The food is great. Breakfast at my hotel (a rare affordable one in the centre, the Mayflower) included delicious foul and sublime tomatoes that were poems. Like tomatoes used to be in Romania ten or fifteen years ago. There are many ways in which Romania has deteriorated not advanced. Vegetables, fruit, meat and not by any means just food.


4 comments:

  1. Paul, tell us about the wine and the music. Andrei

    ReplyDelete
    Replies
    1. Music I heard some in passing - wine good - women very pretty. They only very slightly remind me of Lord Macaulay's remark :
      'Some admire the Jewish female physiognomy. I admire it but with foreboding. Jezebel had those dark eyes.' Good restaurants, though not cheap.

      Delete
  2. As ever, an entertaining read.
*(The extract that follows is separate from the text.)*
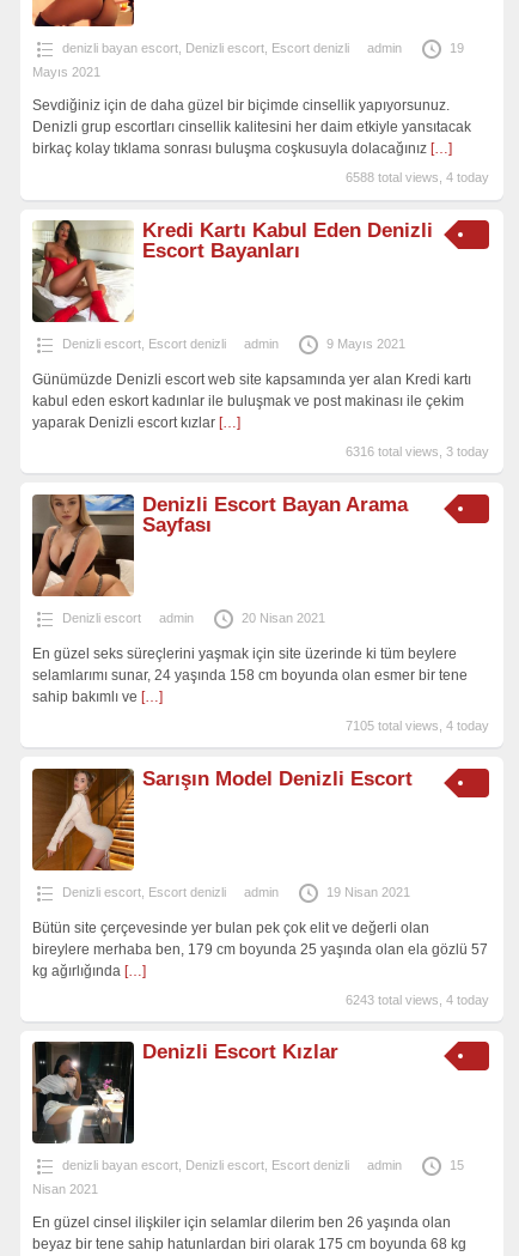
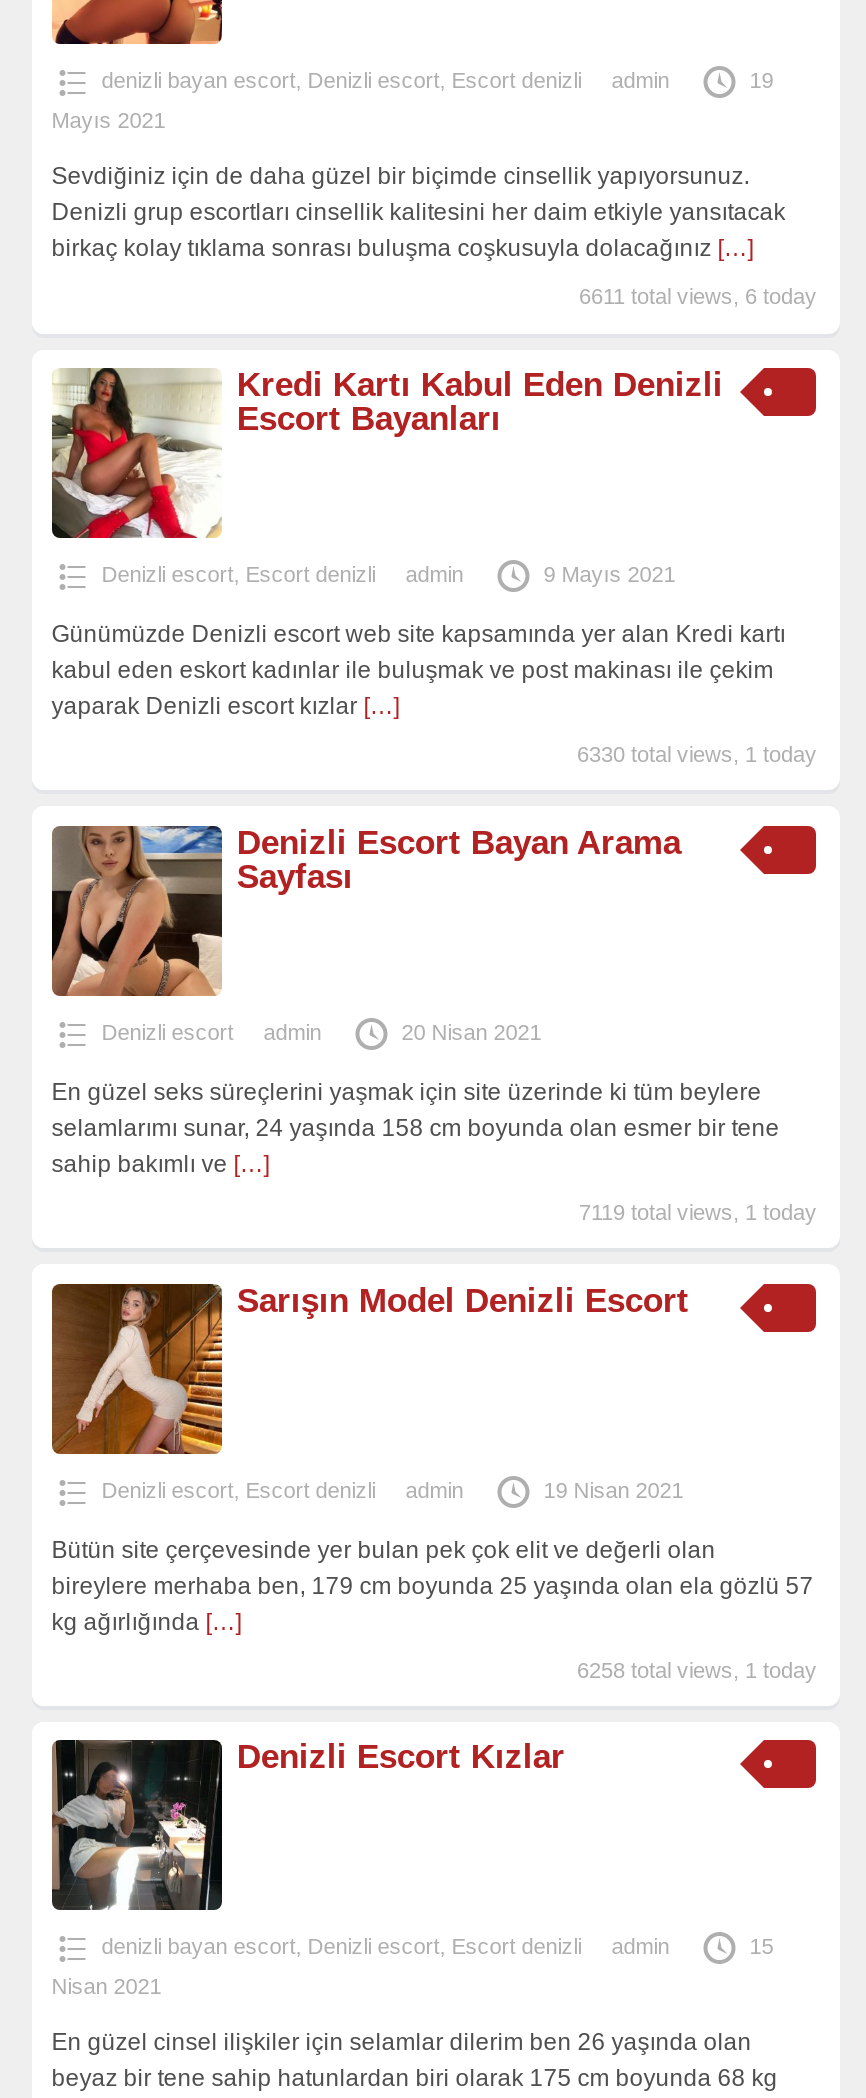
[346,170,490,185] 6588 total views, 4 today -> [579,285,817,309] 6611 total views, 6 today
[346,444,490,459] 6316 total views, 3 today -> [577,742,817,766] 6330 total views, 1 today
[346,718,490,733] 7105 total views, 4 today -> [579,1200,817,1224] 7119 total views, 1 today
[346,992,490,1006] 6243 total views, 4 today -> [577,1657,817,1681] 6258 total views, 1 today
I envy your freedom to travel, but it is always enjoyable to share your experiences. I suspect you may not be able to comment on the basis of a stay of just a few hours, but I have the view that Lebanon is one of those countries where there is no real peace. The country may be quiet on the surface, but just below that deceptive surface there are unseen conflicts and tensions - sectarian, political, military - that could burst out into open violence at any moment. What a harrowing existence for the unhappy populace.

    ReplyDelete
    Replies
    1. I was expecting the war in Syria to spill over into the Lebanon. People I spoke said they didn't think this would happen but the day before I arrived they arrested an ISIS leader and other suspected terrorists who confessed to plotting bombings and assassinations in the country in order to destabilise it. Lebanon has been without a president for over a year. The president must be a Maronite Christian and two candidates are contending for the position, backed by different Muslim factions. The National Assembly which elects the president is deadlocked, foreign powers are squabbling over who should be president while the Speaker of the National Assembly tries to enable Syrians to choose their own president.
      Beirut is easy to get to from Bucharest - I recommend you visit.